En ce qui me concerne, ce qui était le summum de la Science Fiction dans ce film, c’est la manière dont nous l’avons tourné, avec le système de capture de performance. Sur le point précis de la 3-D Relief, Jim a aussi imaginé de nouveaux équipements, qui placent Avatar nettement au-dessus de ce qui se fait d’habitude. Je n’ai vu que quelques films en relief, et bien souvent, j’ai trouvé que les effets 3-D étaient réduits à des gags qui vous détournaient de l’action. Ce n’est absolument pas le cas dans Avatar. Quand vous voyez une scène toute simple avec deux ou trois personnes qui parlent, la sensation de relief est parfaitement naturelle, rien ne vous choque ou ne vous semble artificiel. C’est un peu comme si vous aviez le meilleur siège dans le décor où se déroule l’action ! Je trouve que c’est une réussite assez exceptionnelle. Jim s’était fixé un but et il l’a pleinement atteint. Au départ, Avatar était un projet qui semblait vraiment impossible à réaliser. Et je dois dire que quand j’ai vu le film pour la première fois, en août dernier, j’ai été très émue de voir que Jim avait réussi à atteindre tous ses objectifs. Je ne l’ai vu qu’en 2D à ce moment-là, comme je vous le disais tout à l’heure, et c’était déjà suffisant pour moi, c’était déjà un spectacle exceptionnel sous cette forme. Je lui tire vraiment mon chapeau. Ce qu’il a accompli est tout simplement remarquable.

Aimeriez-vous participer à la suite d’Avatar ?

Je n’ai pas le droit d’en parler dans les détails, mais ce que je peux vous dire, c’est que désormais, Grace est dans l’arbre…Ce qui ne voudra rien dire pour les gens qui n’ont pas vu le film, et c’est très bien comme ça ! (rires) Par contre, ce que je peux vous dire, c’est que Jim n’a pas de projet précis pour l’instant. Tout ce qui compte pour lui, c’est d’offrir aux spectateurs cette aventure qu’il avait lui-même envie de voir quand il avait 14 ans. Cette grande saga épique d’aventure, d’amour, et de découvertes.

Pour conclure, pouvez-vous nous dire si vous participerez au nouvel épisode de SOS Fantômes qui se prépare actuellement ?

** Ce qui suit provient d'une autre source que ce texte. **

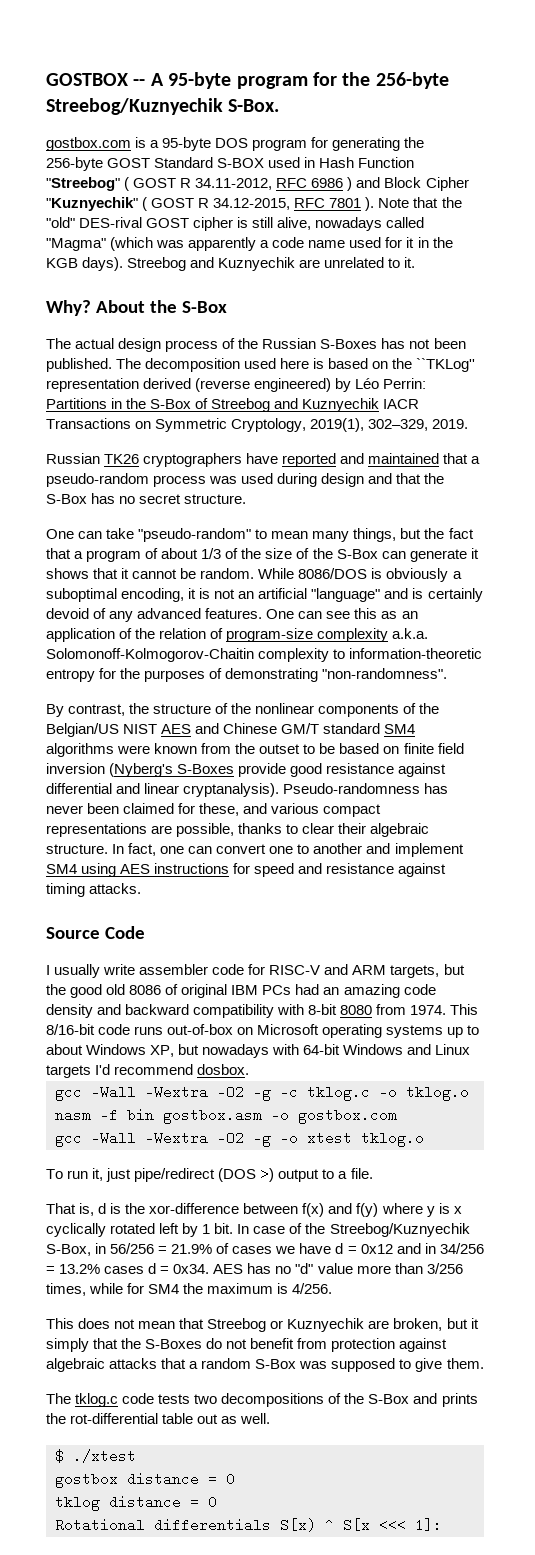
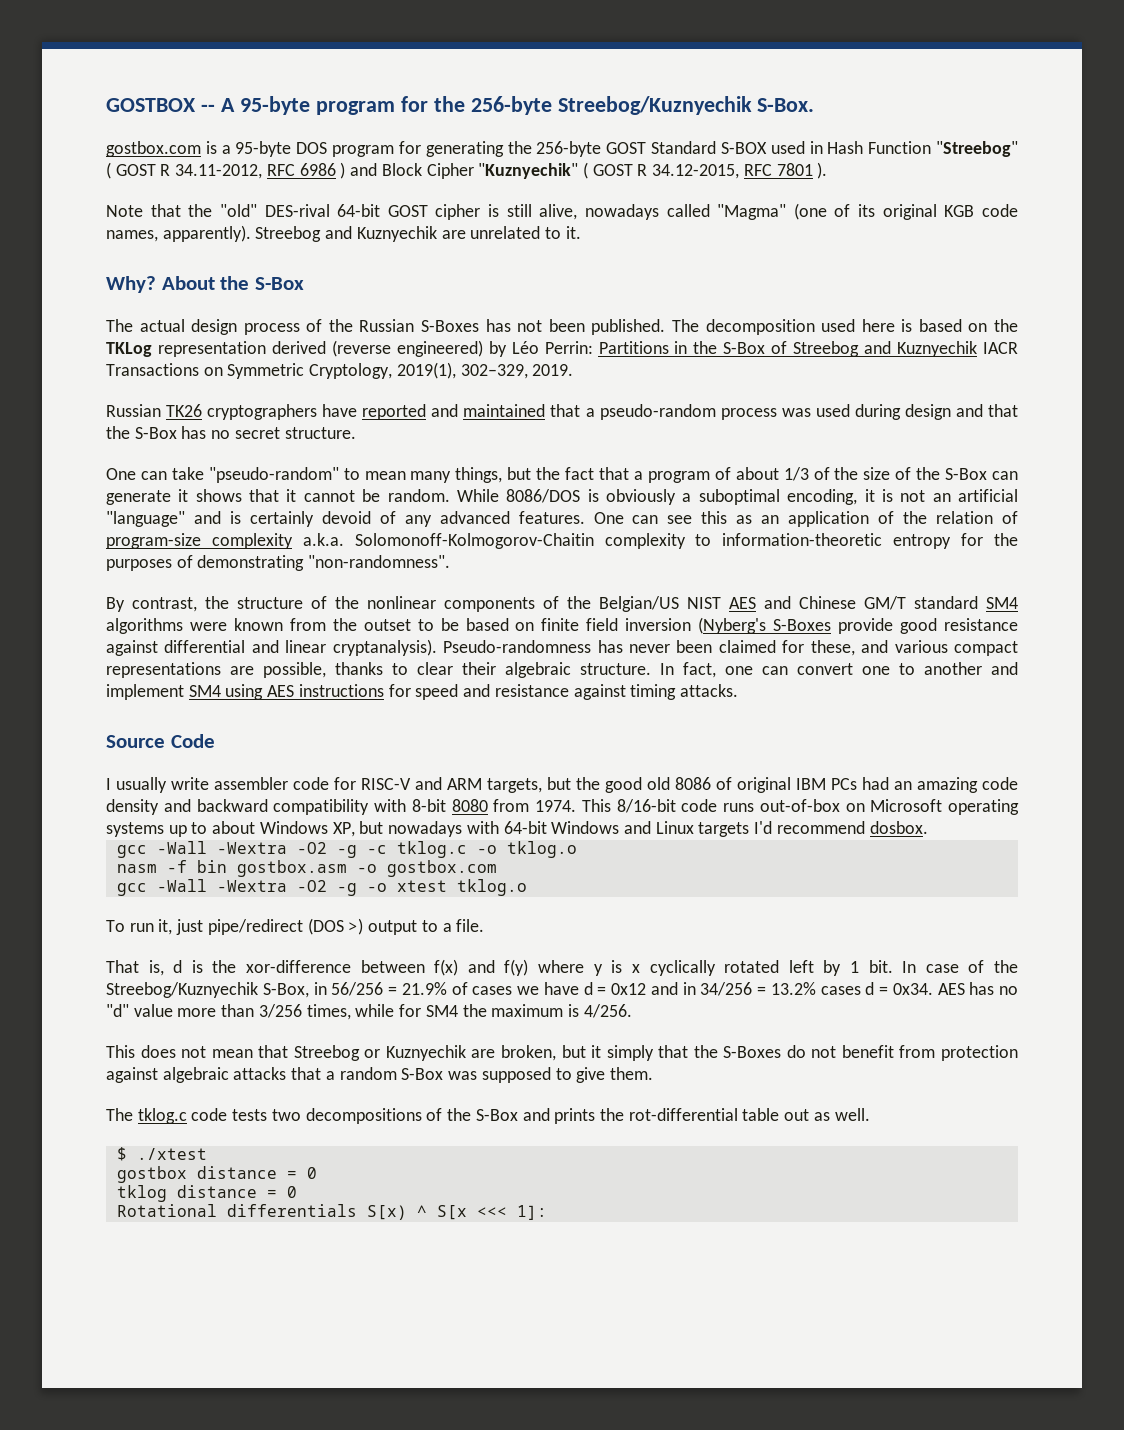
(375, 204) none -> (828, 170) //
(143, 222) none -> [337,204,381,217] 64-bit
[110,237,453,251] [46,257,124,271] (which was apparently a code name used for it in the KGB days). -> [793,203,1019,220] [106,225,251,242] (one of its original KGB code names, apparently).
[416,358,476,372] ``TKLog'' -> [106,342,152,357] TKLog

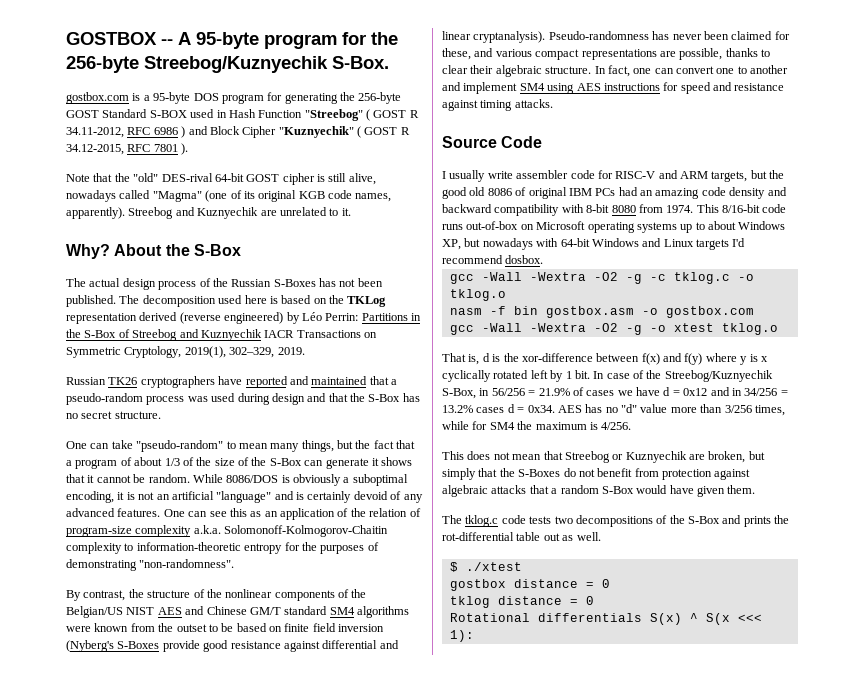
[106,918,485,935] // To run it, just pipe/redirect (DOS >) output to a file. -> (778, 329) none
[591,1045,602,1058] it -> (765, 455) none
[448,1067,606,1083] was supposed to give -> [636,485,725,497] would have given
[366,1205,547,1220] S[x) ^ S[x <<< 1]: -> [649,613,762,625] [449,630,474,642] S(x) ^ S(x <<< 1):

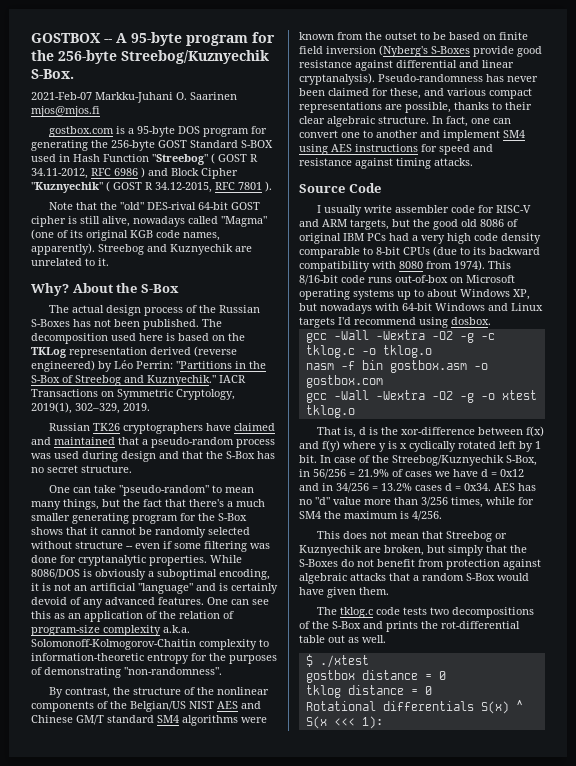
(389, 62) none -> [31,92,237,103] [31,106,100,117] // 2021-Feb-07 Markku-Juhani O. Saarinen mjos@mjos.fi
[361,313,408,321] Partitions -> [176,361,232,369] "Partitions
[200,329,262,341] Kuznyechik -> [147,375,216,386] Kuznyechik."
[245,376,288,388] reported -> [234,423,276,431] claimed
[66,457,379,469] a program of about 1/3 of the size of the S-Box can generate it -> [189,499,265,507] [31,513,247,524] there's a much smaller generating program for the S-Box
[148,474,190,483] random. -> [155,527,250,538] [31,541,270,552] [31,555,207,566] randomly selected without structure -- even if some filtering was done for cryptanalytic properties.
[442,65,494,74] clear their -> [505,102,532,110] [299,116,325,124] their clear
[640,187,787,199] an amazing code density and -> [412,233,541,244] [299,246,486,258] a very high code density comparable to 8-bit CPUs (due to its
[586,204,610,213] 8-bit -> (396, 265) none
[666,205,694,213] 1974. -> [454,260,485,271] 1974).
(503, 259) none -> [419,317,448,328] using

Je sais que ce sont de jeunes auteurs qui collaborent à la série The Office qui écrivent SOS Fantômes 3. Je crois que Bill Murray va jouer dans le film, et tous les acteurs des films originaux souhaitent le meilleur à ce projet. Je crois que l’histoire concerne une nouvelle génération de chasseurs de fantômes. Je n’imagine pas vraiment ce que je pourrais faire dans cette histoire. J’ai suggéré à Ivan Reitman que mon fils Oscar, que l’on a vu dans le second épisode, pourrait faire partie de la nouvelle équipe. Je trouverais ça amusant. Je ne pense pas que je ferai partie de ce nouvel épisode, mais en tous cas, je leur souhaite bonne chance.